Мы договорились встретиться чуть позже, в номере у меня были ягоды, пошли ко мне. Никогда не узнаешь, что в голове у женщины, хотя порой бывает и видно, чего она хочет и чего не хочет, чего боится, чего не боится. Никогда нельзя заставлять женщину делать что-либо вопреки ее желанию...
Я решился, положил Ей руку на грудь. Не знаю, как написать, чтобы это не прозвучало вульгарно, но эта грудь была как раз по моей руке. У всех все разное — и носы, и губы, и груди, и все остальное, но бывает грудь, напоминающая мне опрокинутую пиалу. Вот так рука на нее и легла. Волшебное ощущение! Я же писал уже, что с детства обожаю женскую грудь. Она не сопротивлялась. Удивительно! Мы были знакомы полтора часа. Женщина же должна посопротивляться, хоть для порядка. Так все считают — во всяком случае многие.
— Давай разденемся, — предложил я.
Она молча сняла с себя платье и остановилась посреди комнаты с еле заметной улыбкой. Боже мой, как Она стояла посреди комнаты, беззащитно опустив руки и глядя на меня. Почти как платоновская героиня — просто, доверчиво и в своей беззащитности непобедимо!

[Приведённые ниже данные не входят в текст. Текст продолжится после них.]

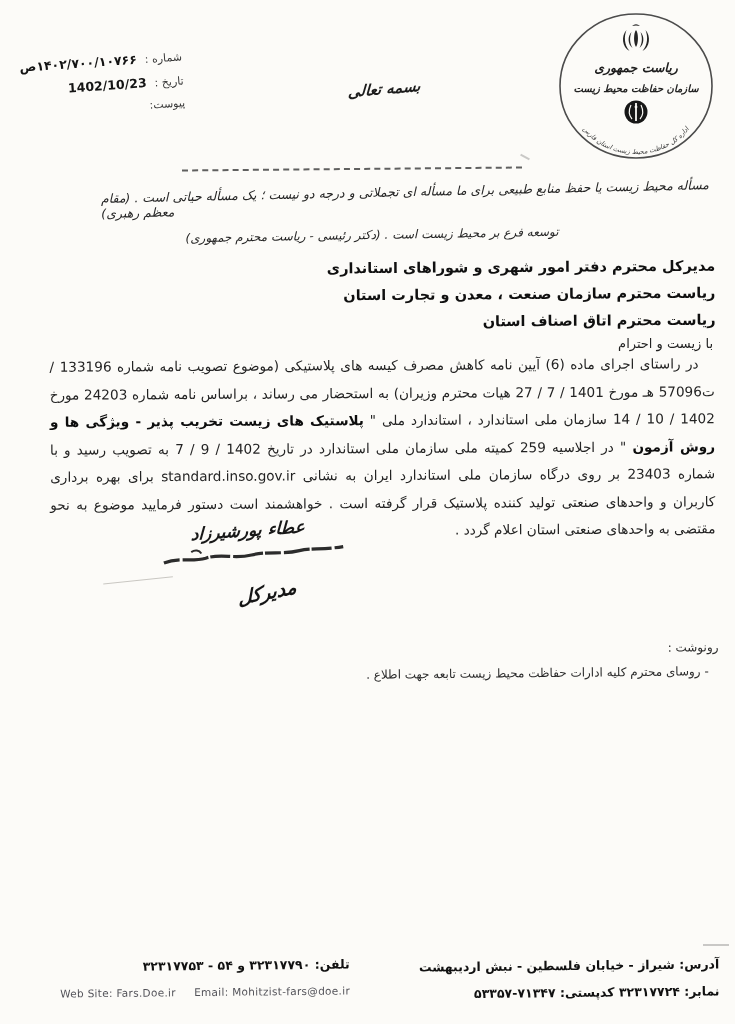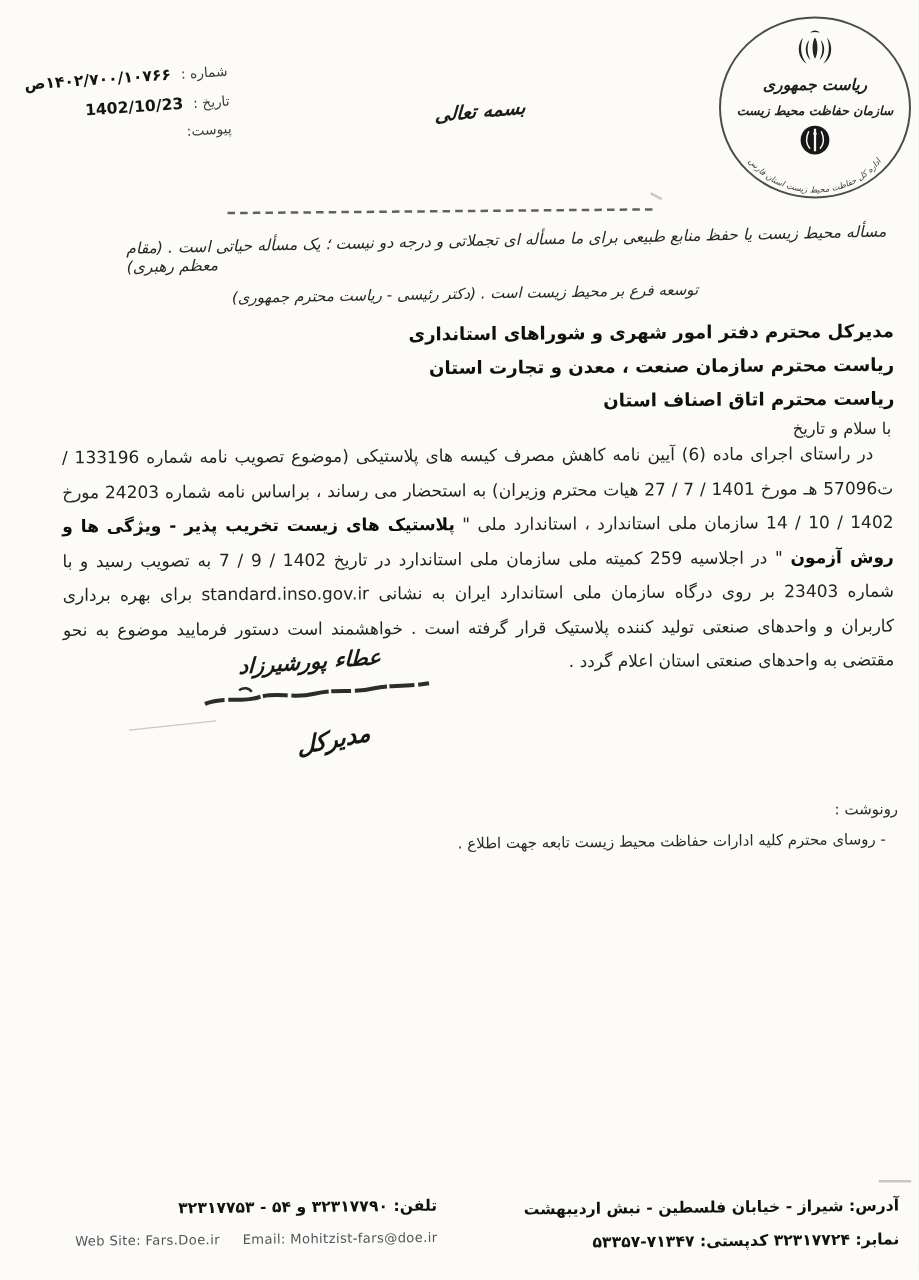--- a/index.html
+++ b/index.html
@@ -29,7 +29,7 @@
     color:#1c1c1c;direction:rtl;
   }
   
-  .seal{position:absolute;right:0;top:10px;width:165px;height:152px;}
+  .seal{position:absolute;right:16px;top:10px;width:165px;height:152px;}
   .seal svg{display:block;}
   .seal-t1{font-size:12.5px;font-weight:bold;font-style:italic;fill:#1d1d1d;}
   .seal-t2{font-size:10px;font-weight:bold;font-style:italic;fill:#222;}

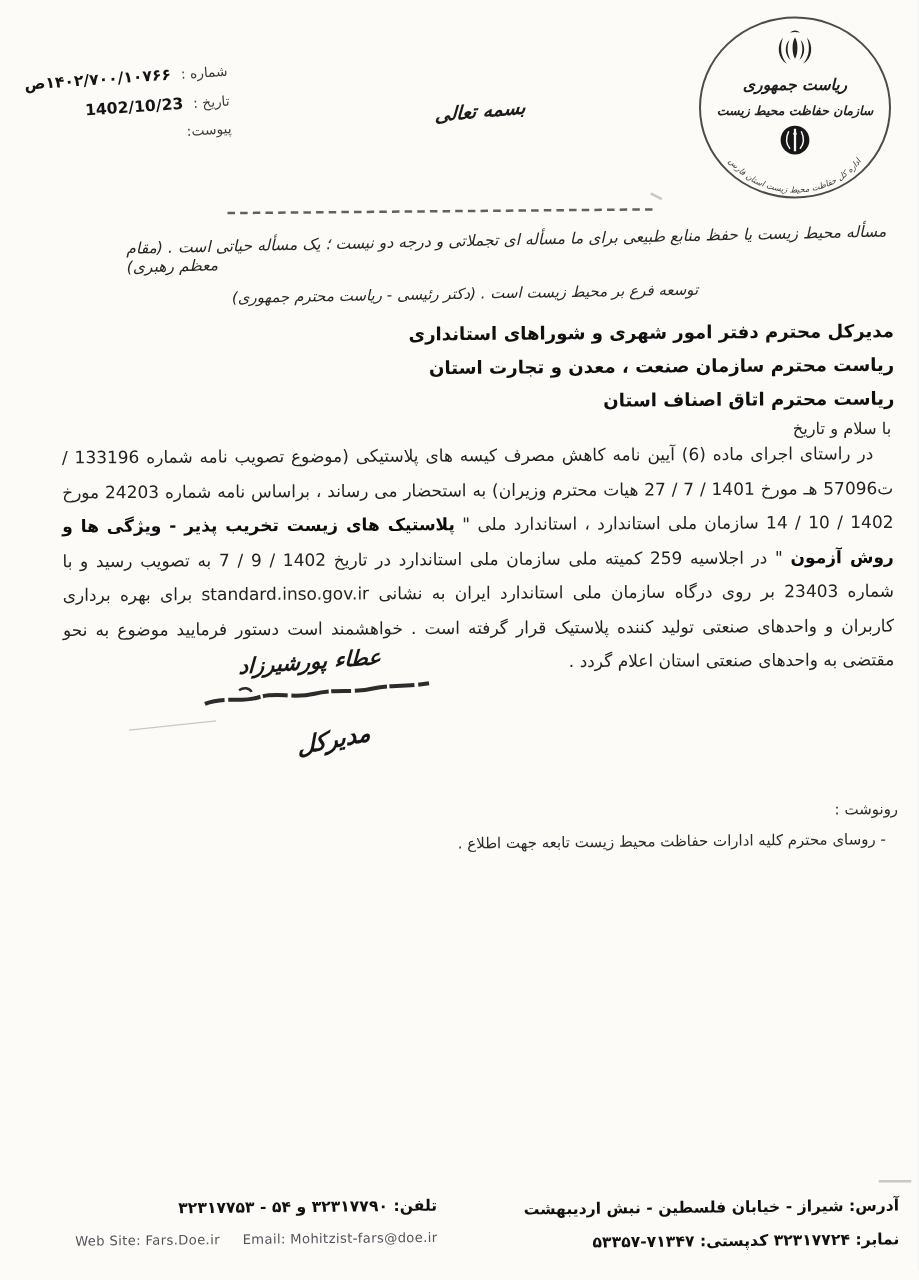--- a/index.html
+++ b/index.html
@@ -177,7 +177,7 @@
     <div class="recipient">ریاست محترم سازمان صنعت ، معدن و تجارت استان</div>
     <div class="recipient">ریاست محترم اتاق اصناف استان</div>
   </div>
-  <div class="salutation">با سلام و تاریخ</div>
+  <div class="salutation">با زیست و احترام</div>
 
   <p class="body-text">
     <span>در راستای اجرای ماده (6) آیین نامه کاهش مصرف کیسه های پلاستیکی (موضوع تصویب نامه شماره 133196 / ت57096 هـ مورخ 1401 / 7 / 27 هیات محترم وزیران) به استحضار می رساند ، براساس نامه شماره 24203 مورخ 1402 / 10 / 14 سازمان ملی استاندارد ، استاندارد ملی " </span><b>پلاستیک های زیست تخریب پذیر - ویژگی ها و روش آزمون</b><span> " در اجلاسیه 259 کمیته ملی سازمان ملی استاندارد در تاریخ 1402 / 9 / 7 به تصویب رسید و با شماره 23403 بر روی درگاه سازمان ملی استاندارد ایران به نشانی standard.inso.gov.ir برای بهره برداری کاربران و واحدهای صنعتی تولید کننده پلاستیک قرار گرفته است . خواهشمند است دستور فرمایید موضوع به نحو مقتضی به واحدهای صنعتی استان اعلام گردد .</span>

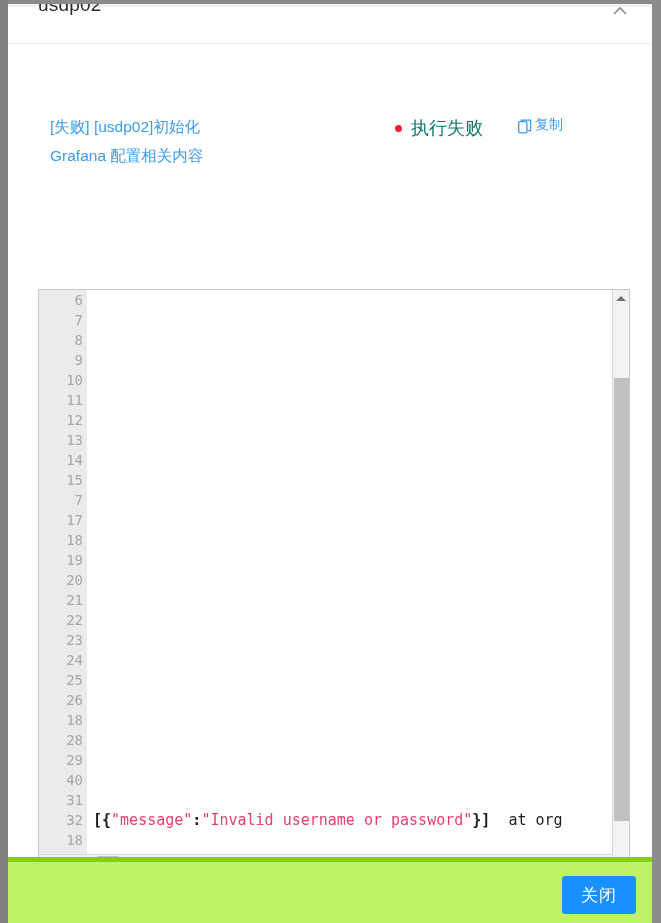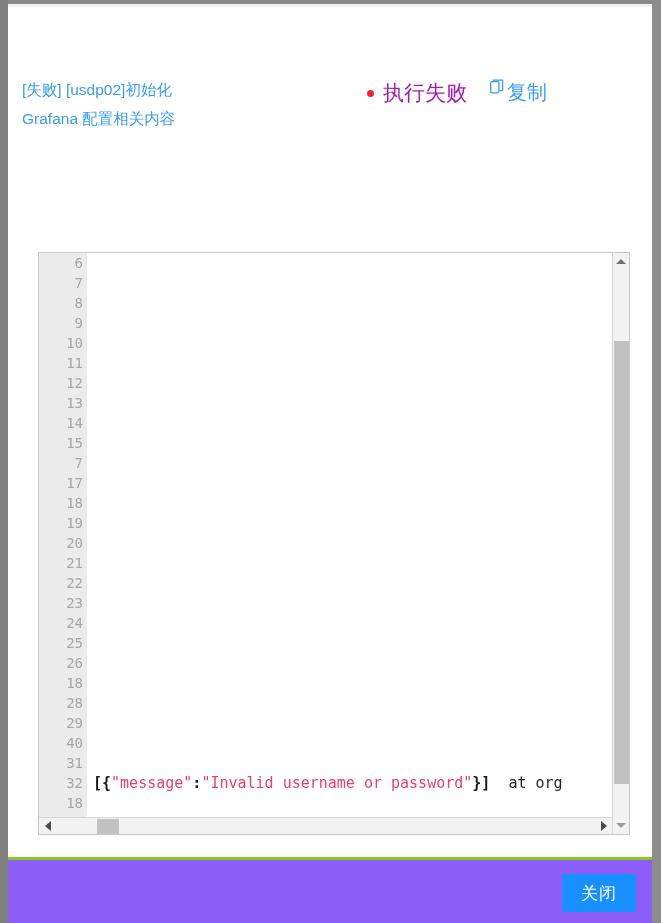--- a/index.html
+++ b/index.html
@@ -349,6 +349,14 @@
 
   <div class="modal-topline"></div>
 
+  <div class="modal-header">
+    <div class="modal-title">usdp02</div>
+    <div class="collapse-icon">
+      <svg viewBox="0 0 20 20" width="20" height="20" aria-hidden="true">
+        <path d="M4 13 L10 7 L16 13" fill="none" stroke="currentColor" stroke-width="1.6"></path>
+      </svg>
+    </div>
+  </div>
 
   <div class="modal-body">
 

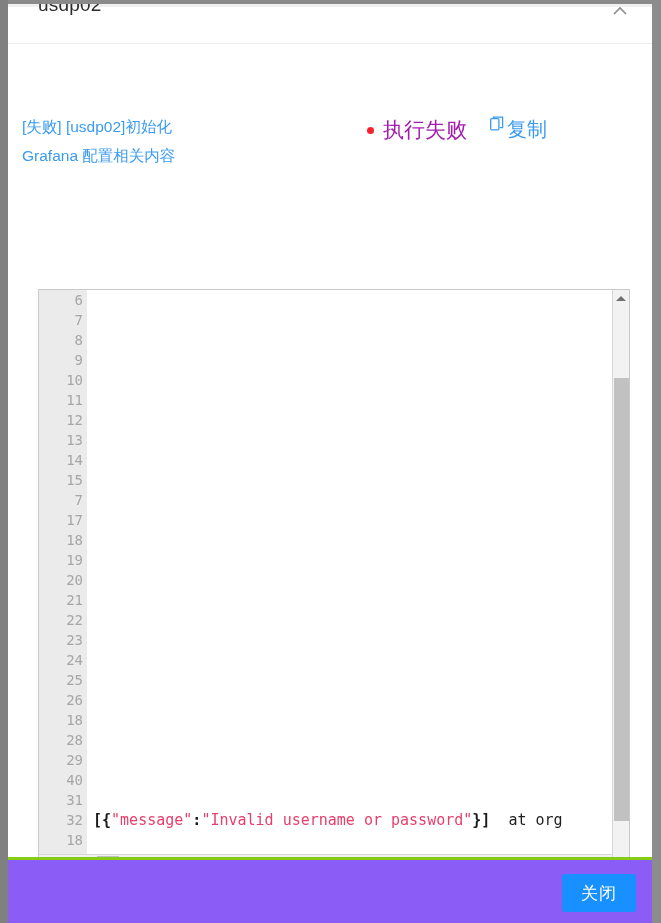--- a/index.html
+++ b/index.html
@@ -82,7 +82,7 @@
   
   .modal-body {
     position: relative;
-    padding: 0 14px;
+    padding: 0 42px;
     height: 800px;
     box-sizing: border-box;
   }

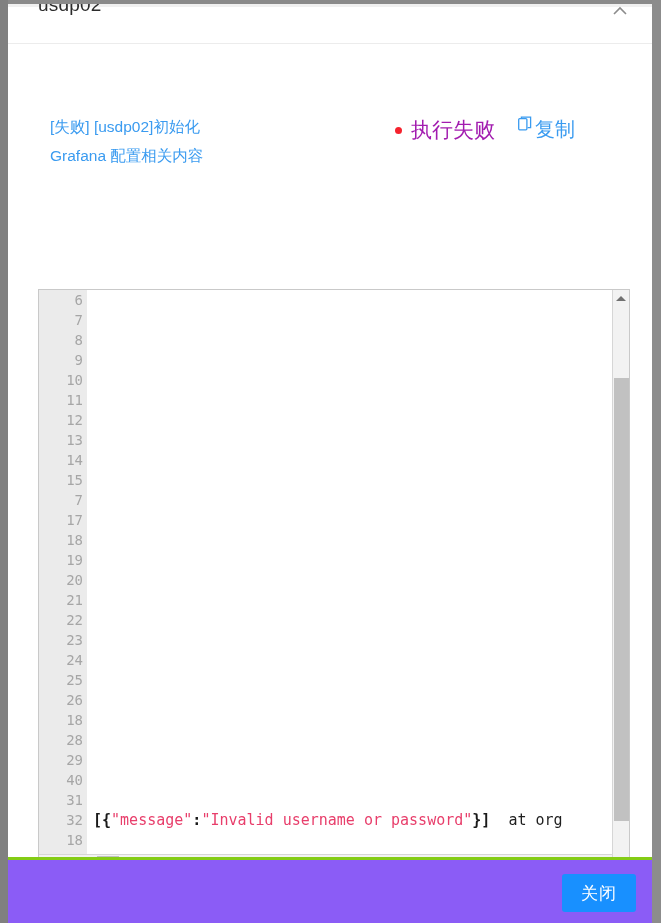--- a/index.html
+++ b/index.html
@@ -122,8 +122,8 @@
     flex: 0 0 auto;
   }
   .status-text {
-    font-size: 21px;
-    color: #a21caf;
+    font-size: 18px;
+    color: #0f766e;
     white-space: nowrap;
   }
   .copy-wrap {

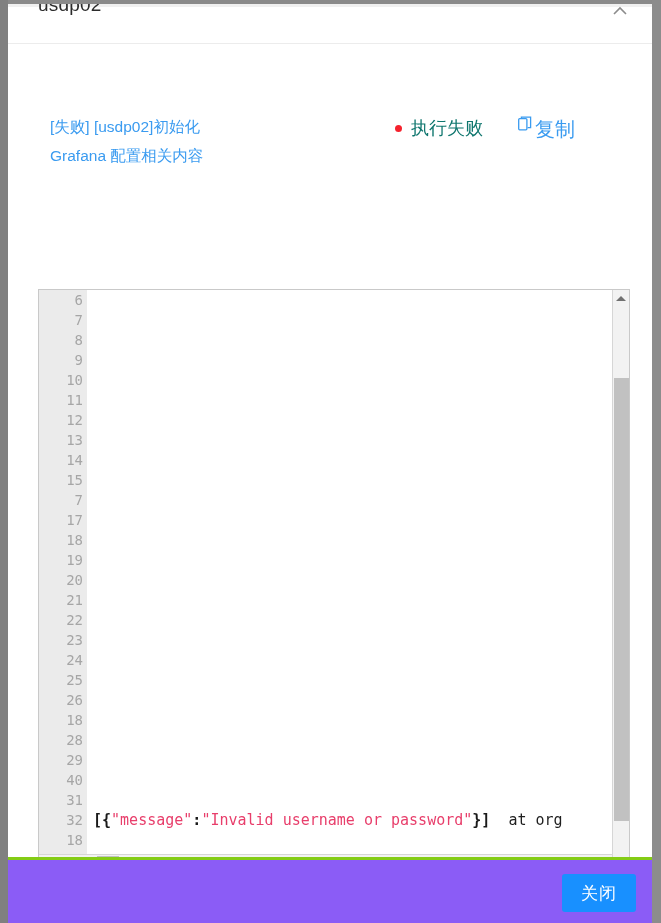--- a/index.html
+++ b/index.html
@@ -131,10 +131,10 @@
     left: 468px;
     top: 72px;
     display: flex;
-    align-items: flex-start;
+    align-items: flex-end;
     color: #3a9bf0;
     cursor: pointer;
-    font-size: 20px;
+    font-size: 14px;
     white-space: nowrap;
   }
   .copy-icon {

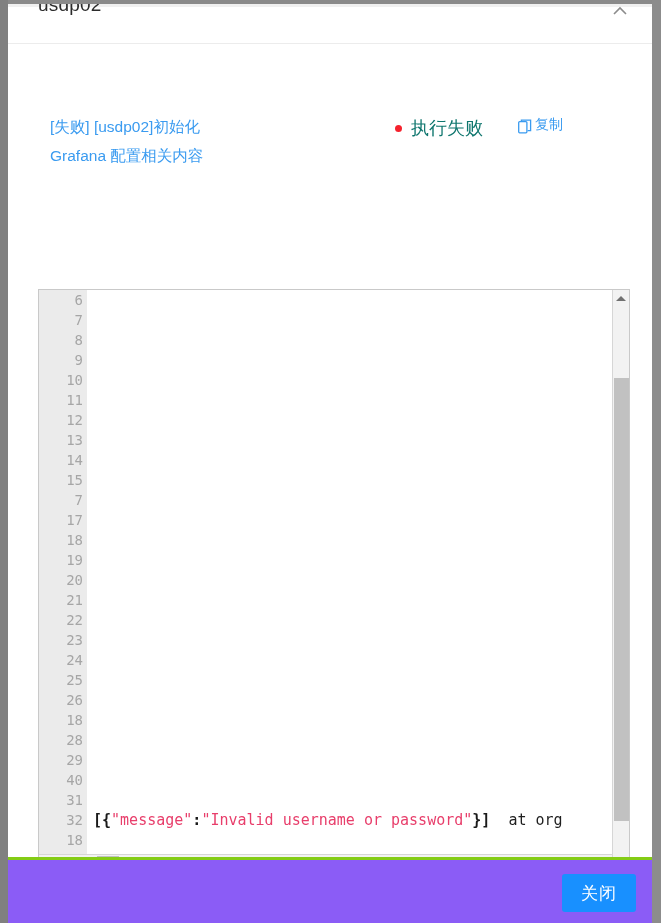--- a/index.html
+++ b/index.html
@@ -318,9 +318,9 @@
     bottom: 0;
     width: 100%;
     height: 66px;
-    border-top: 3px solid #84cc16;
-    box-sizing: border-box;
-    background: #8b5cf6;
+    border-top: 5px solid #84cc16;
+    box-sizing: border-box;
+    background: #bef264;
   }
   .close-button {
     position: absolute;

Я сомневаюсь, что женщина, которая искренне отдается, в состоянии что-либо видеть. В отличие от мужчины. Я редко видел женщину, которая не закрывает глаза, когда ее целуют, а еще реже — в момент соития. Если она и открывает глаза — все равно ничего не видит. У нее ужас в глазах. Физическая любовь — все равно как падение в пропасть.
Редко в своей жизни я испытывал такое наслаждение от физической любви, как в ту ночь. По эмоциональности, по степени отдачи. Были женщины, с которыми в постели весело, были — с которыми приятно, были — которых я даже любил, но ревновать не мог. Не ревновал потому, что в сексе они были достаточно индифферентны. Такую женщину глупо ревновать, потому что понимаешь, что так же индифферентно она отдается другому. Но женщину, которая отдает все и умирает, возрождаясь, начинаешь ревновать, опять же потому, что думаешь, воображаешь, что она так не только с тобой — она так с любым мужчиной.
Вот это был тот самый случай, когда я испытал совершенно замечательное ощущение полноты телесной любви. То, что вижу — закрытые глаза, прикушенные губы, заломленные руки, — меня возбуждает. Все безумно красиво. Ее руки упираются в стенку. Чтобы толкать себя навстречу твоему телу.